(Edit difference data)
━━━━
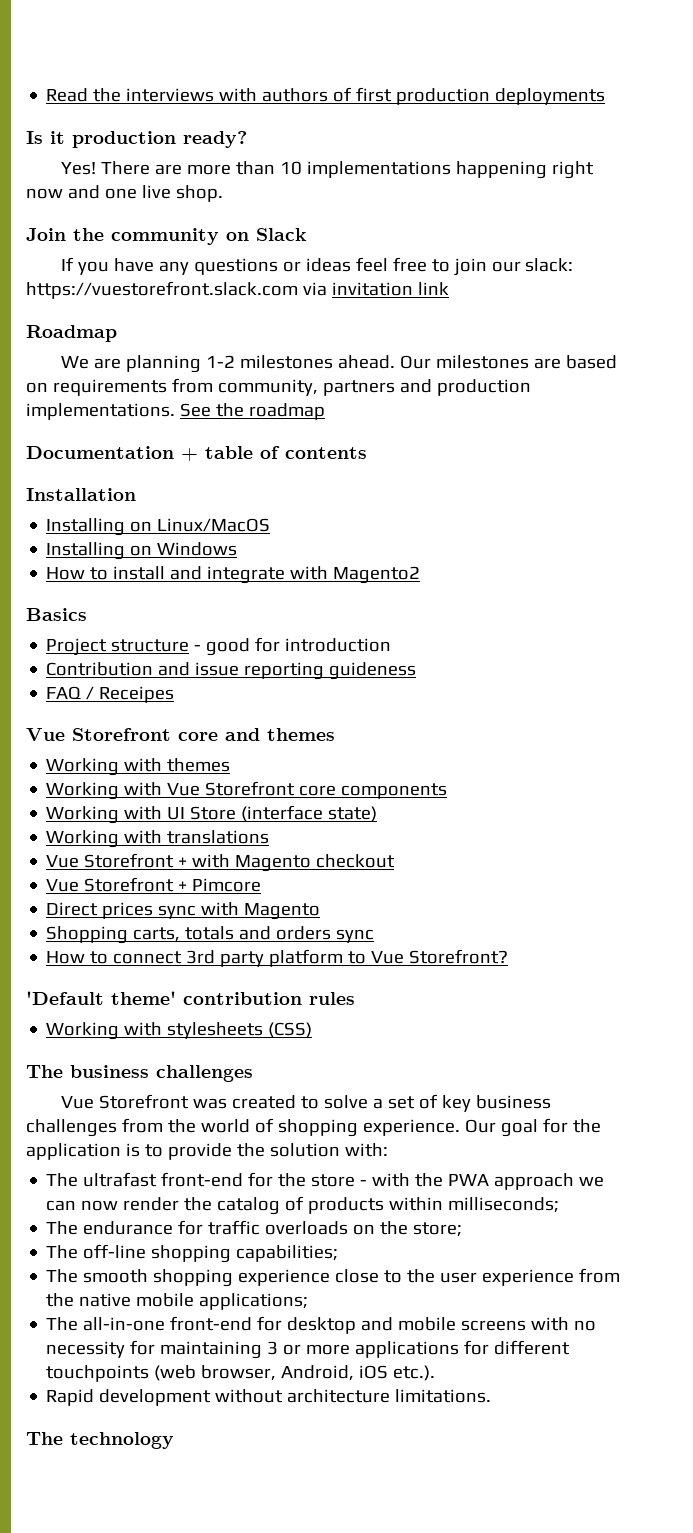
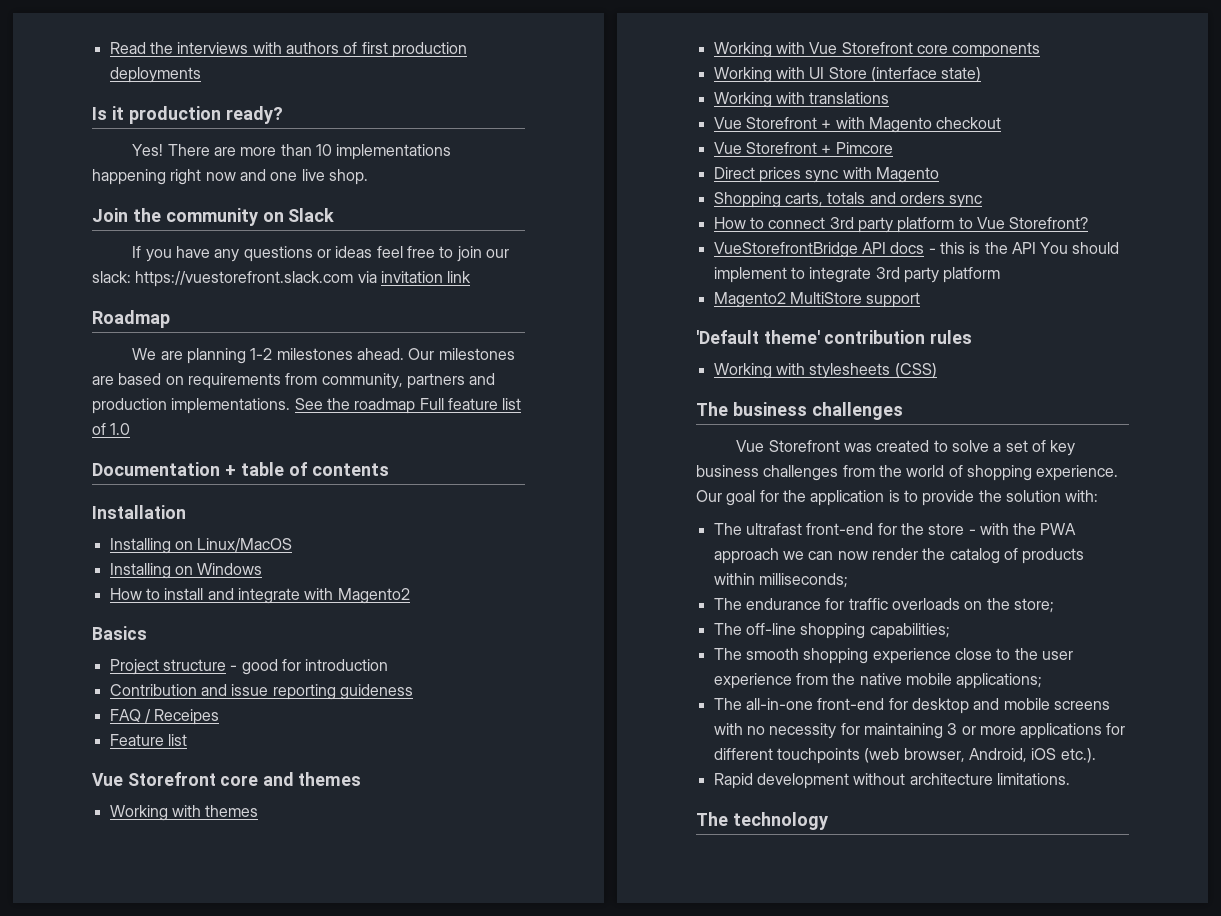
(325, 411) none -> [419,398,522,410] [92,423,131,435] Full feature list of 1.0
(175, 694) none -> [109,734,187,746] // Feature list
(509, 956) none -> [713,242,1120,258] [713,267,1001,283] [713,292,921,308] // VueStorefrontBridge API docs - this is the API You should implement to integrate 3rd party platform // Magento2 MultiStore support

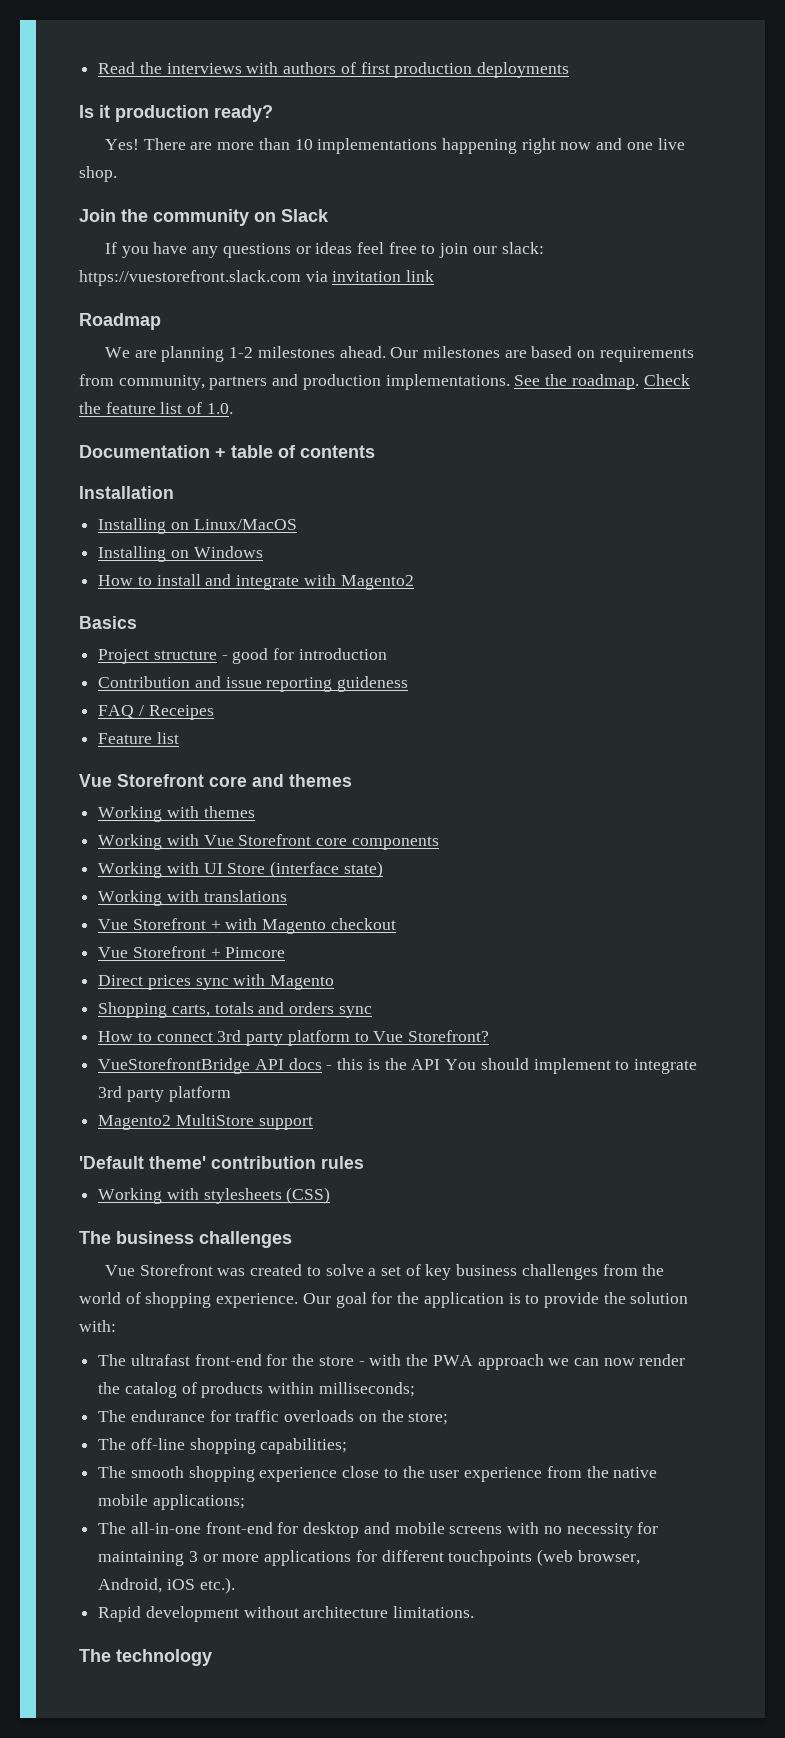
[354,398,444,414] roadmap Full -> [571,374,690,390] [79,402,101,414] roadmap. Check the
[110,423,131,435] 1.0 -> [206,403,233,414] 1.0.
━━━━
**Directions**
Give the data again word for word, without images.

**Solution to this problem**
(325, 411) none -> [419,398,522,410] [92,423,131,435] Full feature list of 1.0
(175, 694) none -> [109,734,187,746] // Feature list
(509, 956) none -> [713,242,1120,258] [713,267,1001,283] [713,292,921,308] // VueStorefrontBridge API docs - this is the API You should implement to integrate 3rd party platform // Magento2 MultiStore support

[354,398,444,414] roadmap Full -> [571,374,690,390] [79,402,101,414] roadmap. Check the
[110,423,131,435] 1.0 -> [206,403,233,414] 1.0.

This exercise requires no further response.